One source of systematic differences is time. It is therefore best to collect Friedel mates simultaneously, or within a short time span. When you have 2-, 4-, or 6-fold symmetry and you can align the symmetry axis with the oscillation axis, then you will measure Friedel mates simultaneously on the same image (see here). Another trick that has been used is to collect a small wedge of data (let's say 5 degrees), then rotate the crystal 175 degrees and collect another wedge of 5 degrees. The two wedges are 180 degrees apart and therefore cover reciprocal space volumes related by Friedel symmetry. It is best to ask the staff at the synchrotron whether this practise is recommended. Depending on the setup it may not be necessary or to difficult to do.

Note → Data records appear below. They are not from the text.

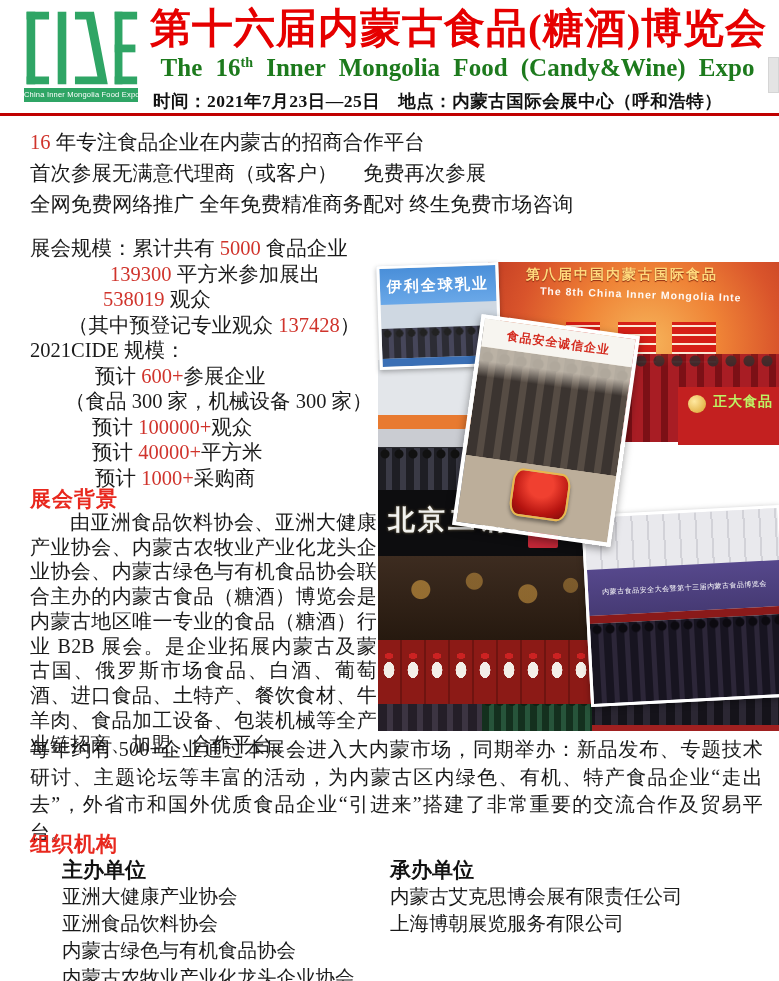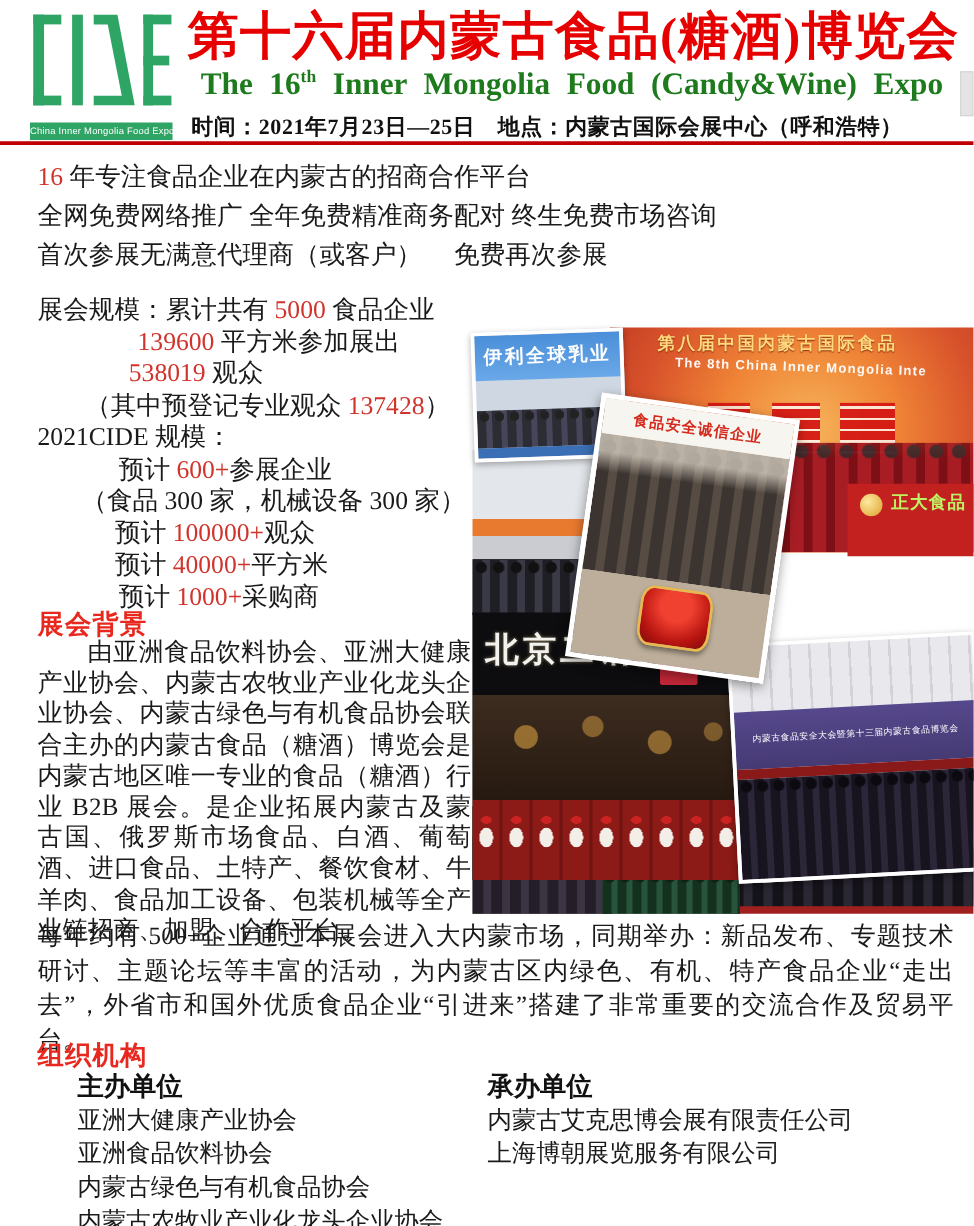--- a/index.html
+++ b/index.html
@@ -9,7 +9,7 @@
   
   .logo{position:absolute;left:24px;top:10px;width:114px;}
   .logo-letters{display:block;}
-  .logo-bar{margin-top:12px;width:114px;height:14px;background:#2fa565;color:#fff;
+  .logo-bar{margin-top:2px;width:114px;height:14px;background:#2fa565;color:#fff;
     font-family:"Liberation Sans",sans-serif;font-size:7.5px;line-height:14px;text-align:center;
     white-space:nowrap;letter-spacing:.2px;}
   .title-cn{position:absolute;left:150px;top:0px;width:625px;color:#e60000;

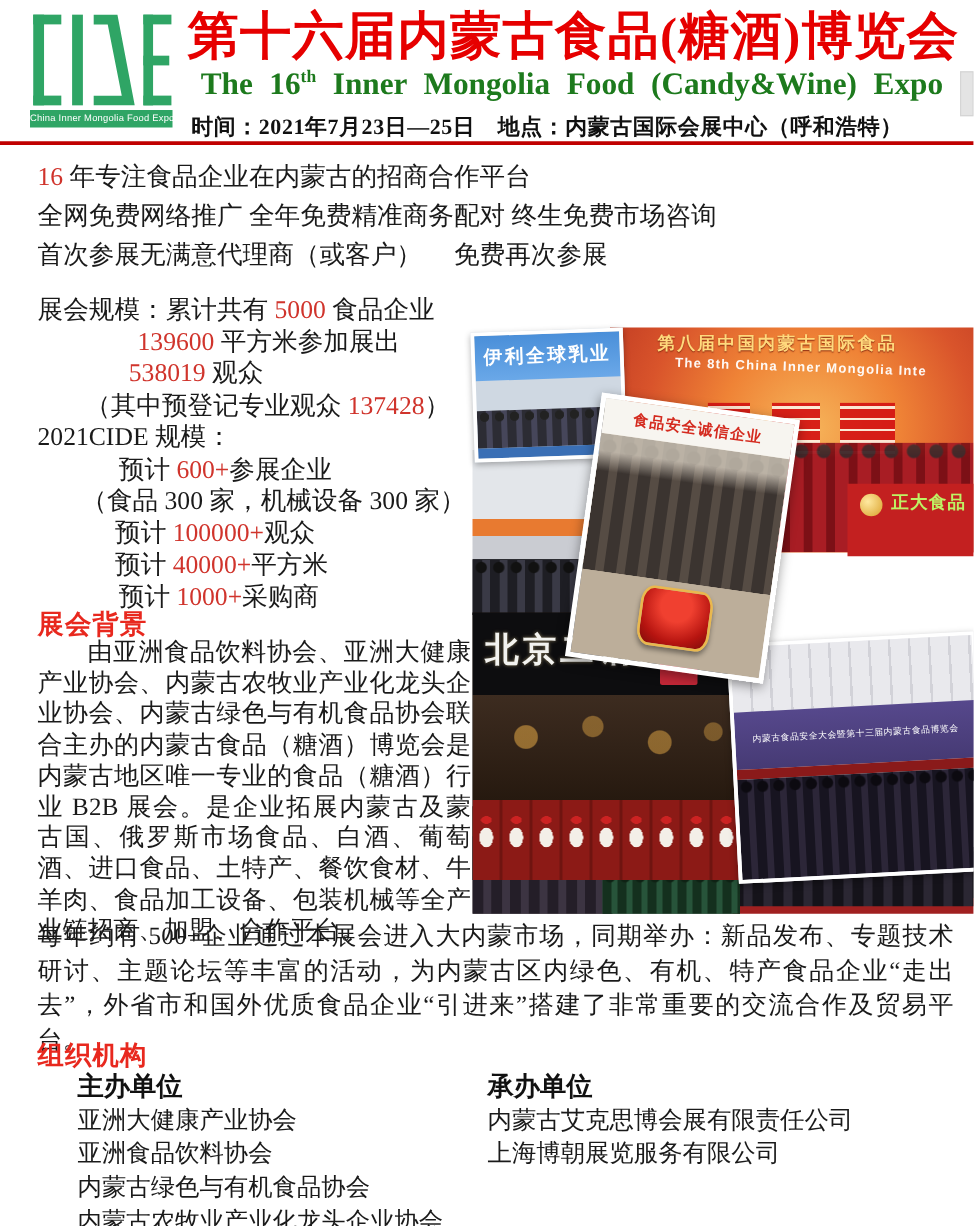--- a/index.html
+++ b/index.html
@@ -191,8 +191,8 @@
 
   <div class="intro">
     <div><span class="red">16</span><span> 年专注食品企业在内蒙古的招商合作平台</span></div>
+    <div>首次参展无满意代理商（或客户）　 免费再次参展</div>
     <div>全网免费网络推广 全年免费精准商务配对 终生免费市场咨询</div>
-    <div>首次参展无满意代理商（或客户）　 免费再次参展</div>
   </div>
 
   <div class="scale">

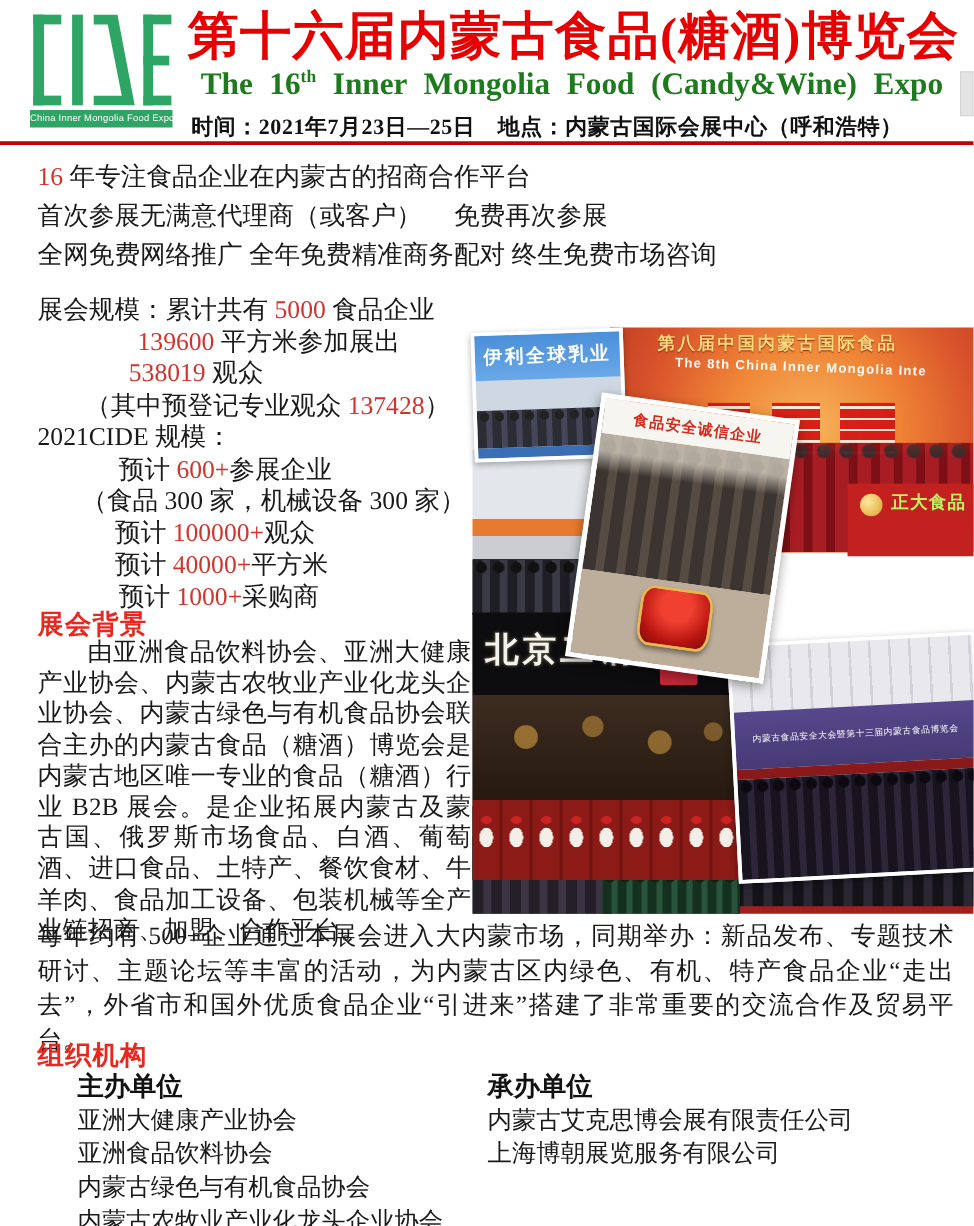--- a/index.html
+++ b/index.html
@@ -197,7 +197,7 @@
 
   <div class="scale">
     <div><span>展会规模：累计共有 </span><span class="red">5000</span><span> 食品企业</span></div>
-    <div class="ind80"><span class="red">139600</span><span> 平方米参加展出</span></div>
+    <div class="ind80"><span class="red">139300</span><span> 平方米参加展出</span></div>
     <div class="ind73"><span class="red">538019</span><span> 观众</span></div>
     <div class="ind38"><span>（其中预登记专业观众 </span><span class="red">137428</span><span>）</span></div>
     <div>2021CIDE 规模：</div>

Another source of problems are outliers. Sometimes a reflection is measured incorrectly leading to gross over- or underestimation of its intensity. When calculating the anomalous difference between two Friedel mates, outliers will result in very large differences. These can have a major impact on MAD phasing. One way to minimize this risk is to collect highly redundant data. In this situation, the outlier can be statistically detected and rejected.

Finally, since we need to collect all Friedel mates, we have to adapt our data collection strategies. For P1 we found that normally 180 degrees of data is sufficient to capture all unique reflections. However, for MAD data we have to collect at least two theta degrees more. When there is a 2-, 4-, or 6-fold axis parallel to the oscillation axis you can use the same strategy (collect 360/N degrees of data) and when the axis is perpendicular to the oscillation axis you have to rotate 180 degrees.